BeatBanker Malware Drains Brazilian Phones for Crypto and Creds

A new Android trojan is running a two-pronged attack against Brazilian users: stealing banking credentials while secretly mining cryptocurrency on infected devices. Kaspersky researchers discovered BeatBanker spreading through fake applications that impersonate Starlink's satellite internet app and Brazil's INSS Reembolso government benefits portal.

The malware's dual-purpose design is unusually aggressive. While most mobile trojans focus exclusively on credential theft, BeatBanker monetizes victims twice—once through financial fraud and again through cryptomining that drains device resources and battery life.

How BeatBanker Spreads

Distribution occurs through fraudulent Google Play Store replicas that host convincing imitations of legitimate apps. The fake Starlink app targets users seeking satellite internet service, while the INSS Reembolso impostor preys on Brazilians navigating the country's social security reimbursement system.

A secondary variant called BTMOB spreads through WhatsApp messages and phishing pages, expanding the attack surface beyond app store manipulation. Once installed, both variants request extensive permissions that enable full device compromise.

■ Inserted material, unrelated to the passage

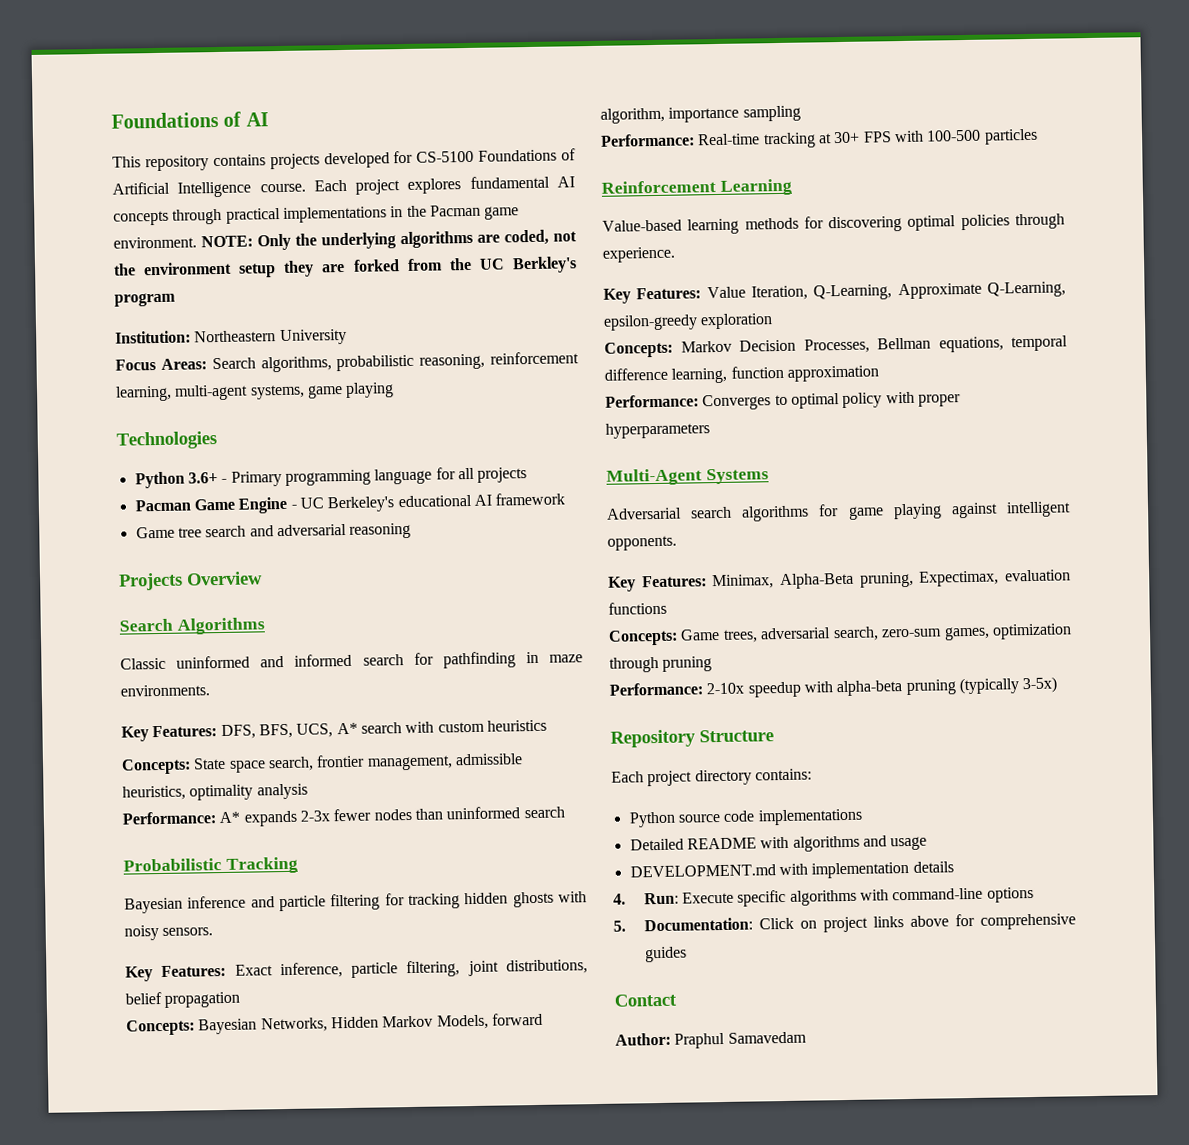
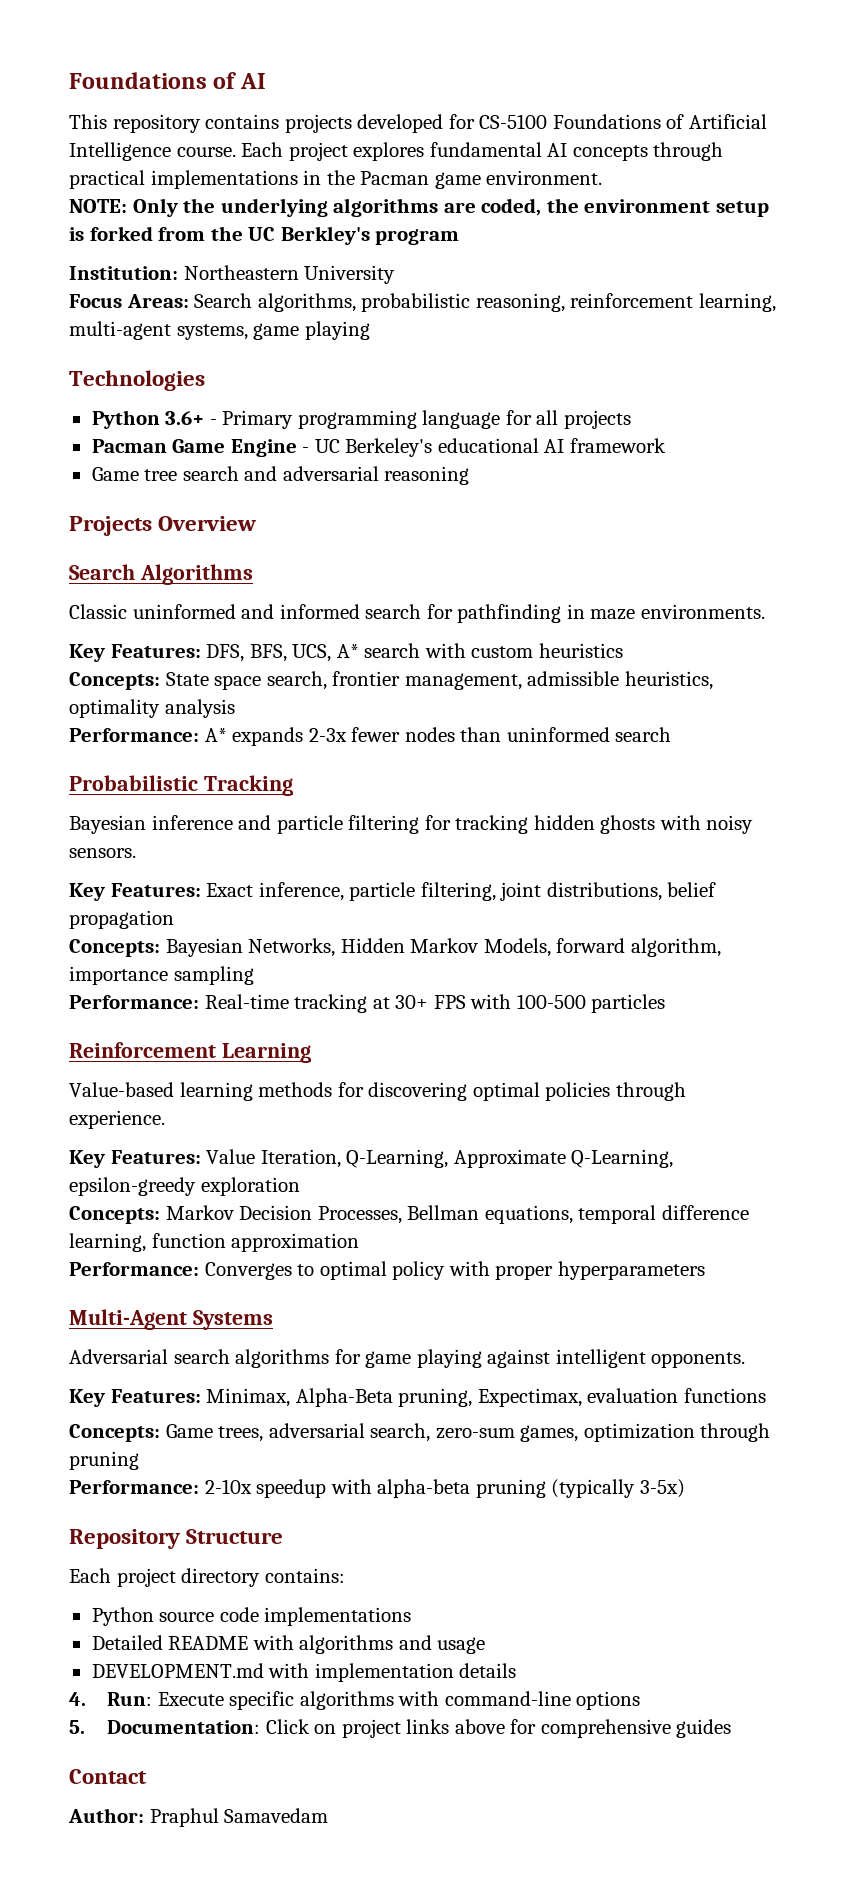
- Each project explores fundamental AI concepts through practical implementations in the Pacman game environment. NOTE: Only the underlying algorithms are coded, not the environment setup they are forked from the UC Berkley's program
+ Each project explores fundamental AI concepts through practical implementations in the Pacman game environment.
+ NOTE: Only the underlying algorithms are coded, the environment setup is forked from the UC Berkley's program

The choice of lures reflects careful targeting. Starlink launched expanded Brazilian coverage in late 2025, creating demand the malware operators exploited. Meanwhile, INSS Reembolso apps are perennial targets because they attract users conditioned to enter sensitive financial information.

Credential Theft and Transaction Hijacking

BeatBanker intercepts banking credentials through overlay attacks. When victims open legitimate banking apps, the malware displays a pixel-perfect fake login screen that captures entered credentials before passing users through to the real application. Victims often don't notice anything unusual.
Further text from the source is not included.